The Court did not finish its sordid business in 2000. It continues to play a political hand, most recently in Crawford v. Marion County, which upheld Indiana's controversial and restrictive voter ID law last month. The ruling reflects the ongoing willingness of the Roberts Court to aggrandize itself and boldly decide political questions.[1]

Rather than an isolated aberration, Bush v. Gore appears in retrospect as merely the first of an emerging line of cases including Crawford and the 2004 Energy Task Force case. It reflects the influence of unelected, unethical judicial activists disrespecting precedent, discouraging democracy, invading the political sphere and imposing a right-wing ideological agenda on the country.

This article is the first in a three part series exploring the Court's politicization and self-aggrandizement, as well as a policy recommendation about how it can be balanced by Congress and the next Administration. This initial installment examines the Court's decision in Crawford and, in particular, the import of Justice Stevens' seemingly surprising vote in the majority. Part II will place Crawford in the context of other politicized rulings by the Roberts Court while demonstrating the inadequacy of traditional checks on the Court. Finally, Part III will consider its role going forward and present a proposal to effectively balance the Court.

Disrespecting Precedent

Crawford, the voter ID case decided in April, overturned a long line of cases defending the rights of voters to participate in elections. It did so in a brazen fashion seemingly typical of the Roberts Court, yet in the equivalent of jurisprudential stealth.

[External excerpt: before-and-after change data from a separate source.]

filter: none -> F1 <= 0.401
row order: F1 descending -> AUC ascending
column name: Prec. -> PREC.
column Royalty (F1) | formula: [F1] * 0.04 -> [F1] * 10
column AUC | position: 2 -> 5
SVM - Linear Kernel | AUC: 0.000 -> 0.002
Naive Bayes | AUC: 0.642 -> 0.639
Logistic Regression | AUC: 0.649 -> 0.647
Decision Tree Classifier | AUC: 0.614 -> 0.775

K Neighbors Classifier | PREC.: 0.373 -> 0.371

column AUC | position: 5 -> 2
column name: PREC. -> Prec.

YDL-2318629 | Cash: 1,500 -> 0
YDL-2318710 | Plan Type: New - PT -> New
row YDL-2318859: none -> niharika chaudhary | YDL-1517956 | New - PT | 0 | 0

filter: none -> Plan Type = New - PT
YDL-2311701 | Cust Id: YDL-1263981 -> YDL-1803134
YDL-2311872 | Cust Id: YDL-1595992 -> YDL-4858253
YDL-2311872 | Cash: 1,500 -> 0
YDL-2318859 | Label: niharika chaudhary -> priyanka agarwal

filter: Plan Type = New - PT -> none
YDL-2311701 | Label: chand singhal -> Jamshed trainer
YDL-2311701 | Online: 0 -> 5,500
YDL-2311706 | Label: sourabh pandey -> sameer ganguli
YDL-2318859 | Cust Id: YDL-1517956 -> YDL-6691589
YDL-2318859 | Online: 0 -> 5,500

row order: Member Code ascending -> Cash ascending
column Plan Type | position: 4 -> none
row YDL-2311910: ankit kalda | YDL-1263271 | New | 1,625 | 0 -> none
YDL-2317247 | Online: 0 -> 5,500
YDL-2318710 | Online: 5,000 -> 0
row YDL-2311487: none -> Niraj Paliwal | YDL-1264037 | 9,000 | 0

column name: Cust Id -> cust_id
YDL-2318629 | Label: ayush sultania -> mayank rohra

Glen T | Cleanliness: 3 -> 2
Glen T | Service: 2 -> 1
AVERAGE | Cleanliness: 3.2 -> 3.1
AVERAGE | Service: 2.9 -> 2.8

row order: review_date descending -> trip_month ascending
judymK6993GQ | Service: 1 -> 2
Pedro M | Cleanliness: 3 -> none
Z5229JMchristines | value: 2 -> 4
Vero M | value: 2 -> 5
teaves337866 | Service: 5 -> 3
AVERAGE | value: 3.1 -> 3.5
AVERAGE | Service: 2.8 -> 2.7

Harper v. Virginia Board of Elections – the 1966 case that struck down a $1.50 poll tax as unconstitutional – hinged on the right of voters to cast a ballot regardless of their ability to pay a fee. Until now, onerous pre-election processes requiring payment in order to receive necessary documents or qualifications were also constitutionally suspect. As Justice Douglas explained quite simply in Harper, "a State violates the Equal Protection Clause of the Fourteenth Amendment whenever it makes the affluence of the voter or payment of any fee an electoral standard. Voter qualifications have no relation to wealth nor to paying or not paying this or any other tax."[2]

In Crawford, the Court reviewed a law requiring Indiana voters to show specific forms of government-issued ID in order to vote. The documents required to gain an Indiana state ID cost money — even more than the law struck down in Harper, on even an inflation-adjusted basis. Those requirements would therefore be unconstitutional under the Court's well established equal protection jurisprudence. Harper, after all, settled that "wealth or fee paying has . . . no relation to voting qualifications; the right to vote is too precious, too fundamental to be so burdened . . . ."[3]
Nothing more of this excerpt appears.